━━━ Dataset content ━━━

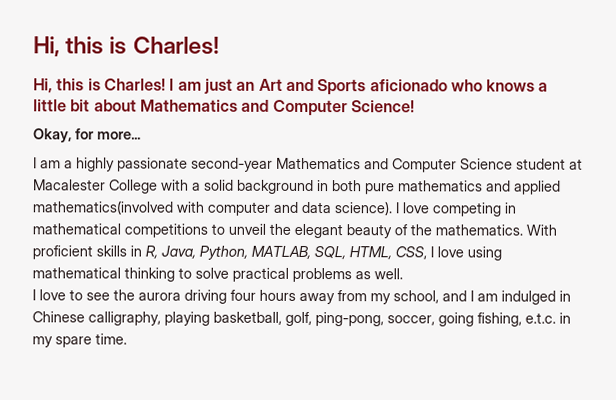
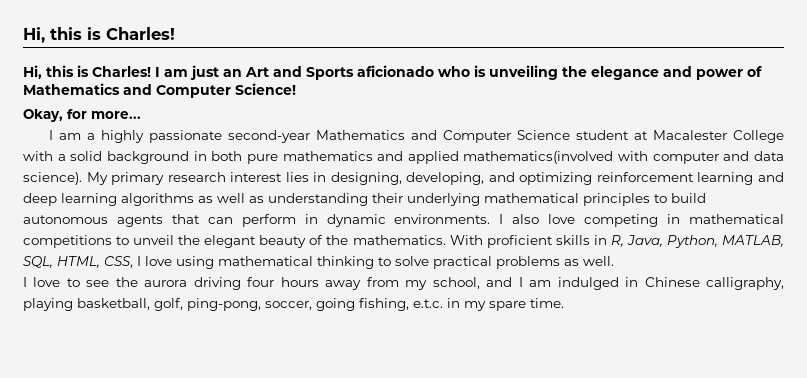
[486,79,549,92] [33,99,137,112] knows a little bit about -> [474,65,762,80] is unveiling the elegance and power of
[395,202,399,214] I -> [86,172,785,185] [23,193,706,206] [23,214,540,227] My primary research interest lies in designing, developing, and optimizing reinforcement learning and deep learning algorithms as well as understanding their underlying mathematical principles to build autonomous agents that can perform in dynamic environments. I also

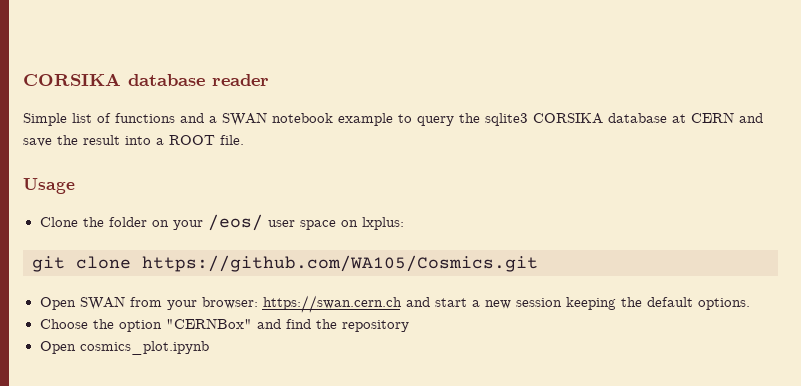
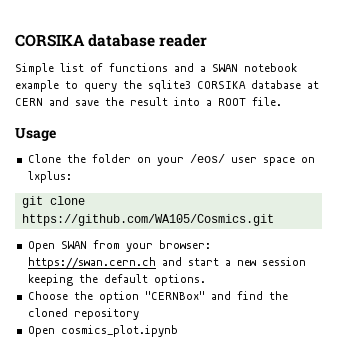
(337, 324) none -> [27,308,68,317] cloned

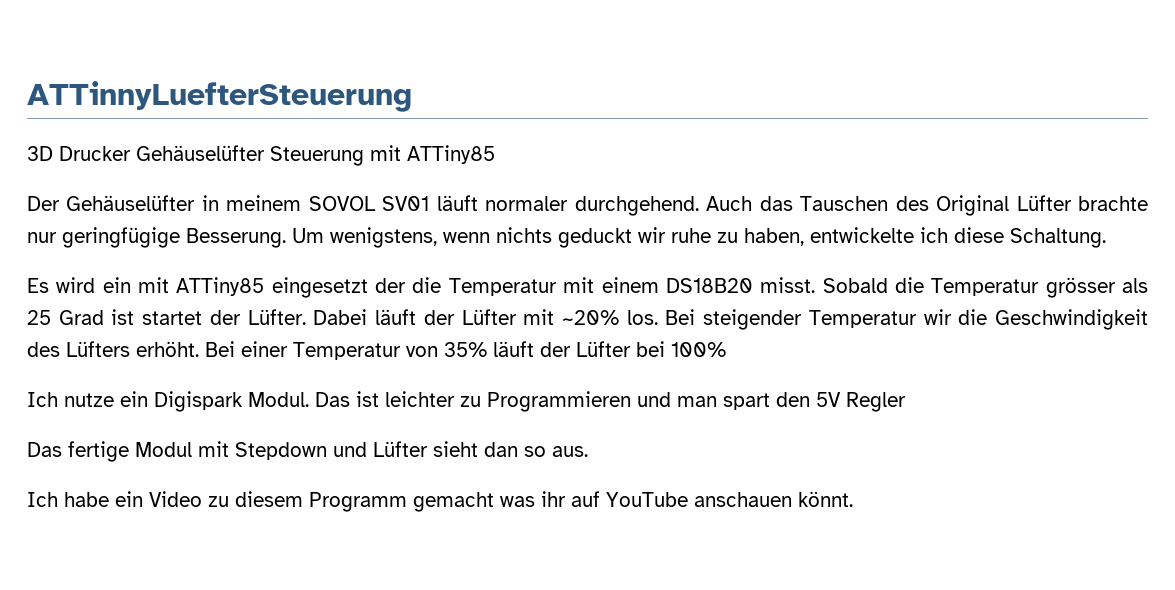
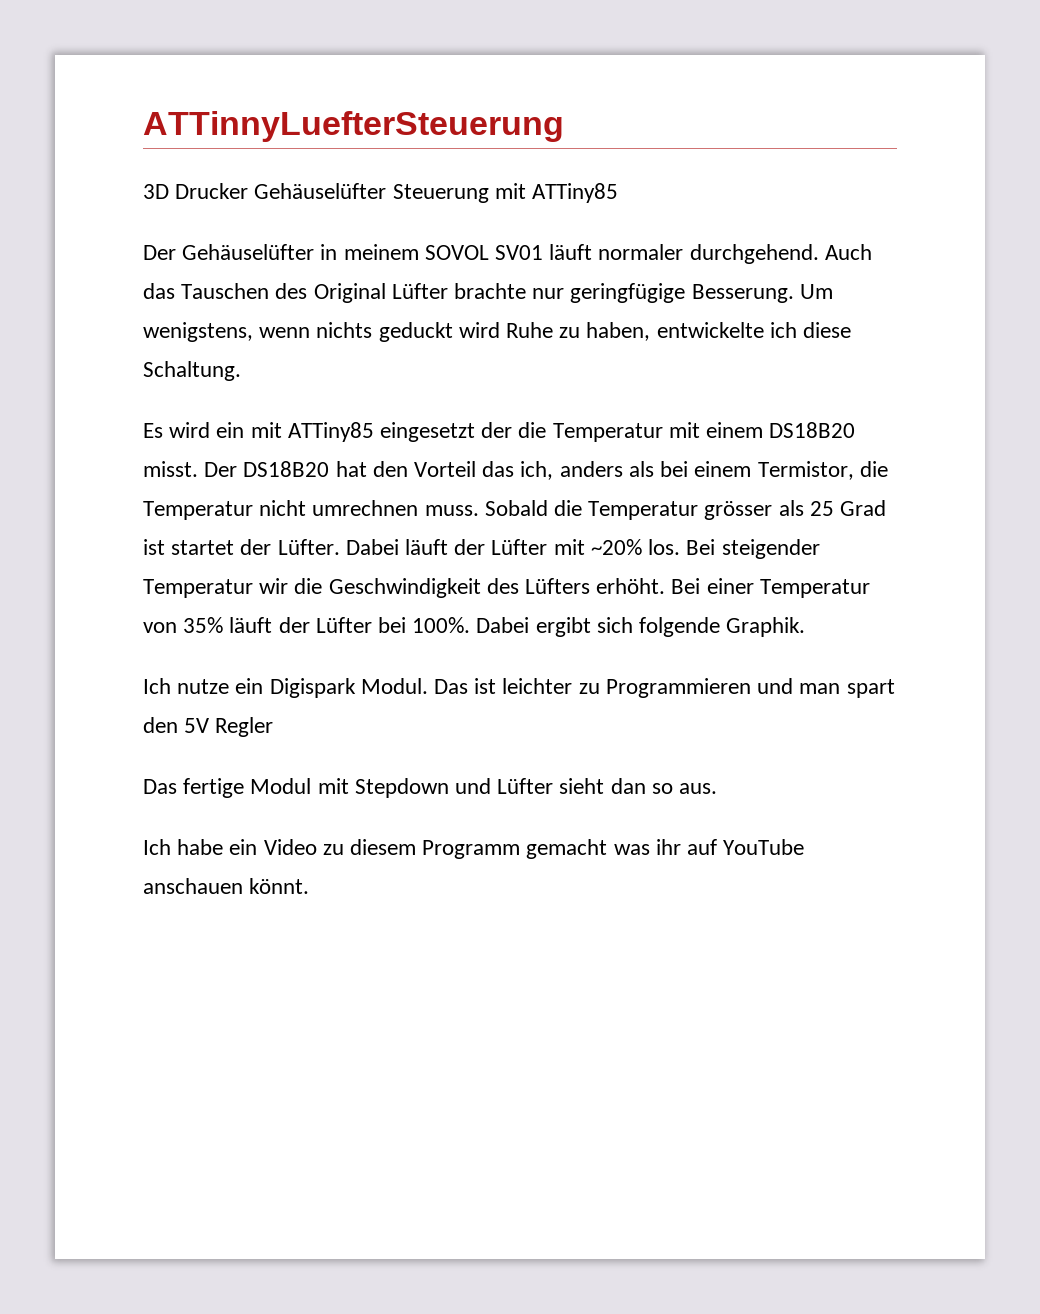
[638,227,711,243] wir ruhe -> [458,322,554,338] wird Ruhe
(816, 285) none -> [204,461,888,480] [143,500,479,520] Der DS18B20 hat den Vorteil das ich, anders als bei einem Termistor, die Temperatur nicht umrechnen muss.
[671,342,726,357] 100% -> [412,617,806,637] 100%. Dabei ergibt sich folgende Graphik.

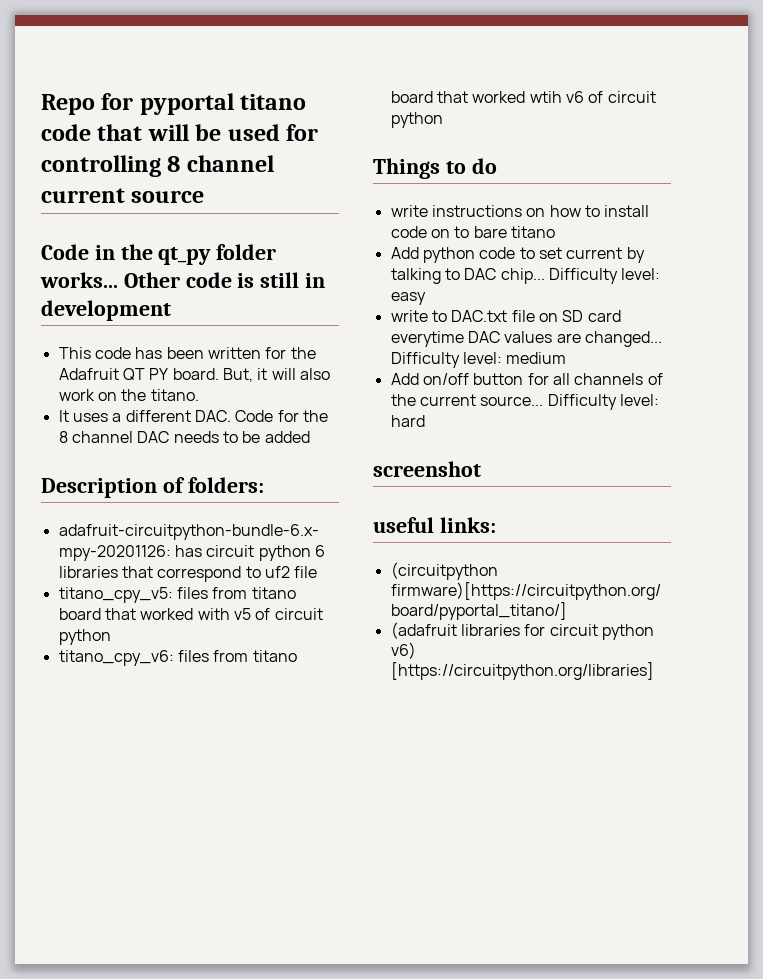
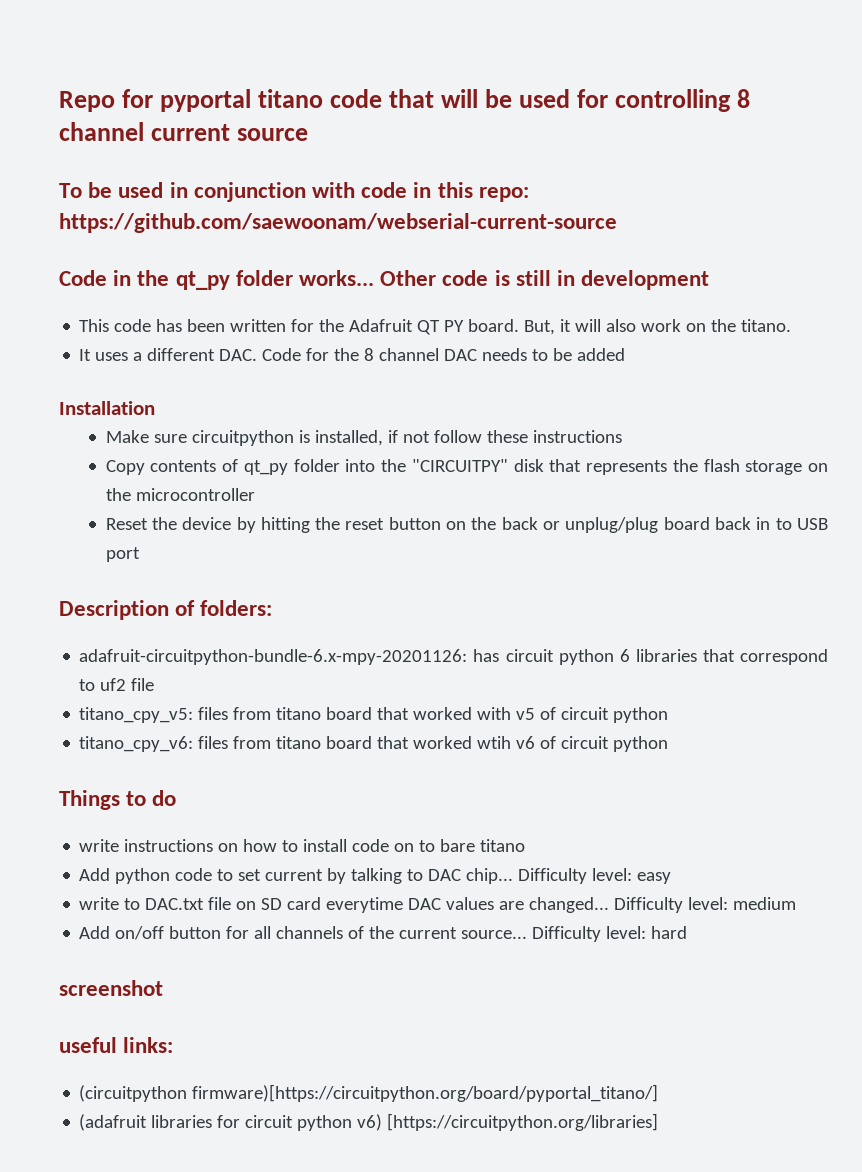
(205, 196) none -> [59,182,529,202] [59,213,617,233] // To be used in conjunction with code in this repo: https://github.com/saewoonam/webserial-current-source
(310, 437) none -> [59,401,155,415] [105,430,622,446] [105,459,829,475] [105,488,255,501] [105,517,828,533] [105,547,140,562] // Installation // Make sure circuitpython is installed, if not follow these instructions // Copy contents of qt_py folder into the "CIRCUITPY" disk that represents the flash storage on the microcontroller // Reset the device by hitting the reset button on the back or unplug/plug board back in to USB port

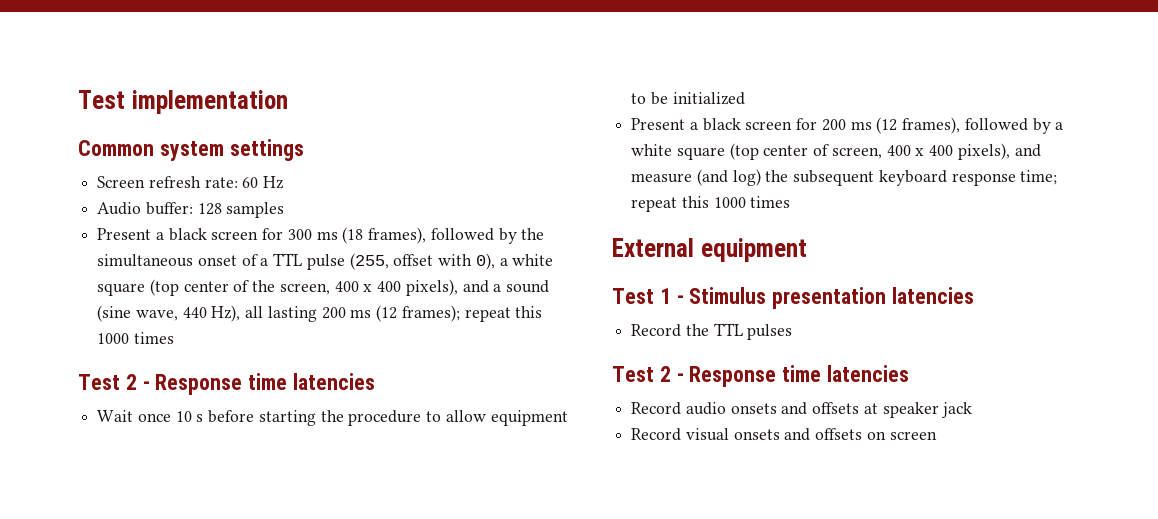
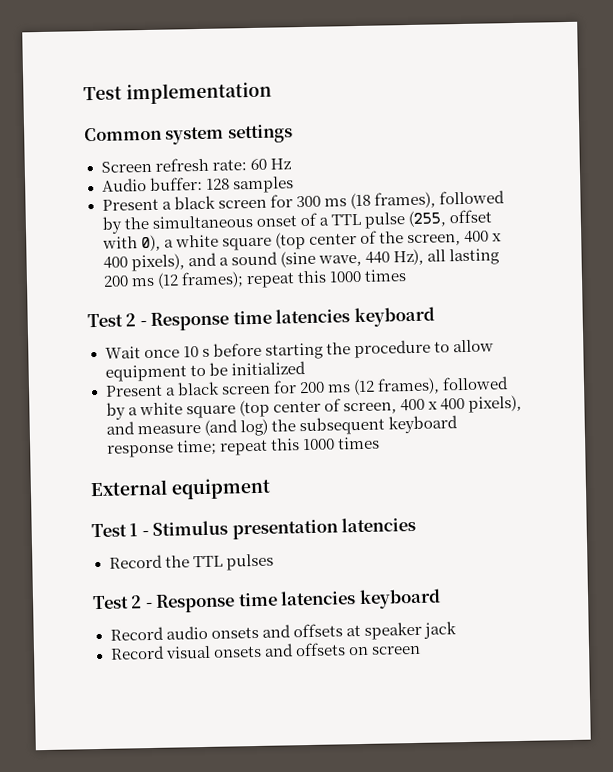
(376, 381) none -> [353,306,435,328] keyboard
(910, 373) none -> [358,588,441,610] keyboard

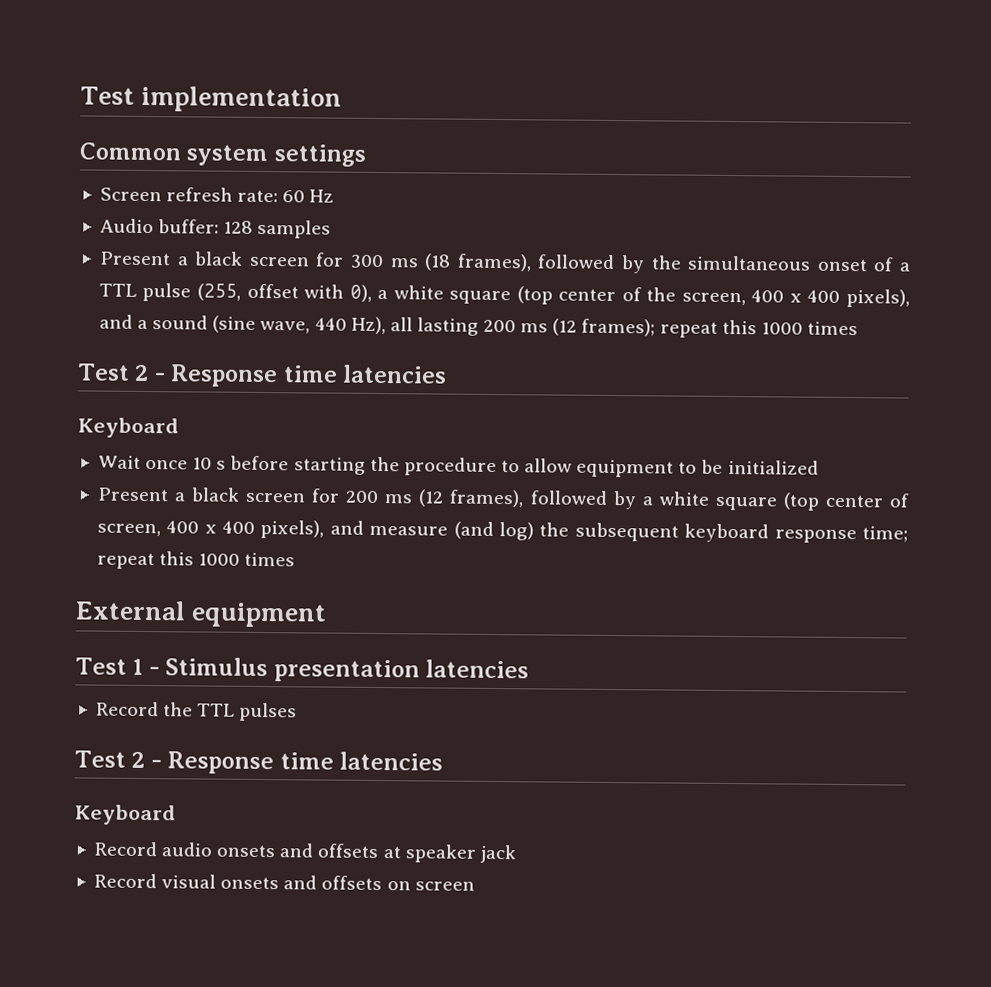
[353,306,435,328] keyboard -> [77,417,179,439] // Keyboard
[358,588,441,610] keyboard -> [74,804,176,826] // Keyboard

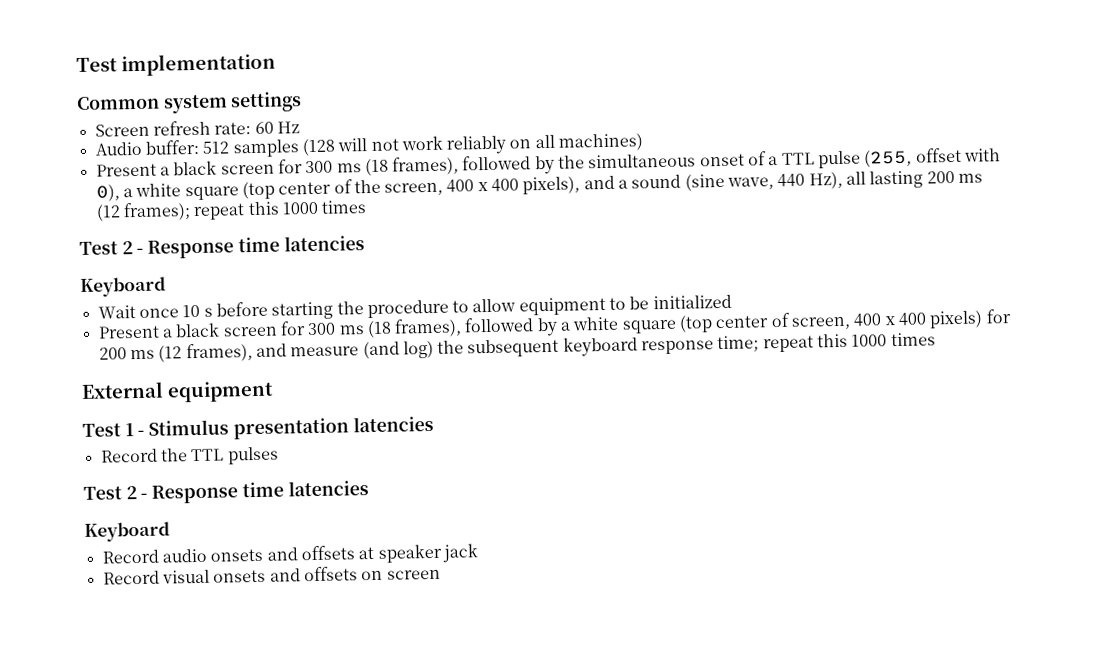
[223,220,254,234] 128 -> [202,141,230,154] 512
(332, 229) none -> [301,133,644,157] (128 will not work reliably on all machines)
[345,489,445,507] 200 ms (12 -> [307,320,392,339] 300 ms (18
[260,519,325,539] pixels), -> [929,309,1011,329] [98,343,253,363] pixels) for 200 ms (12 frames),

━━━

§ **Assignment**:
Repeat exactly, and only, the lines from the one containing "[345,489,445,507] 200 ms" through the end of the material.

§ **Answer below**:
[345,489,445,507] 200 ms (12 -> [307,320,392,339] 300 ms (18
[260,519,325,539] pixels), -> [929,309,1011,329] [98,343,253,363] pixels) for 200 ms (12 frames),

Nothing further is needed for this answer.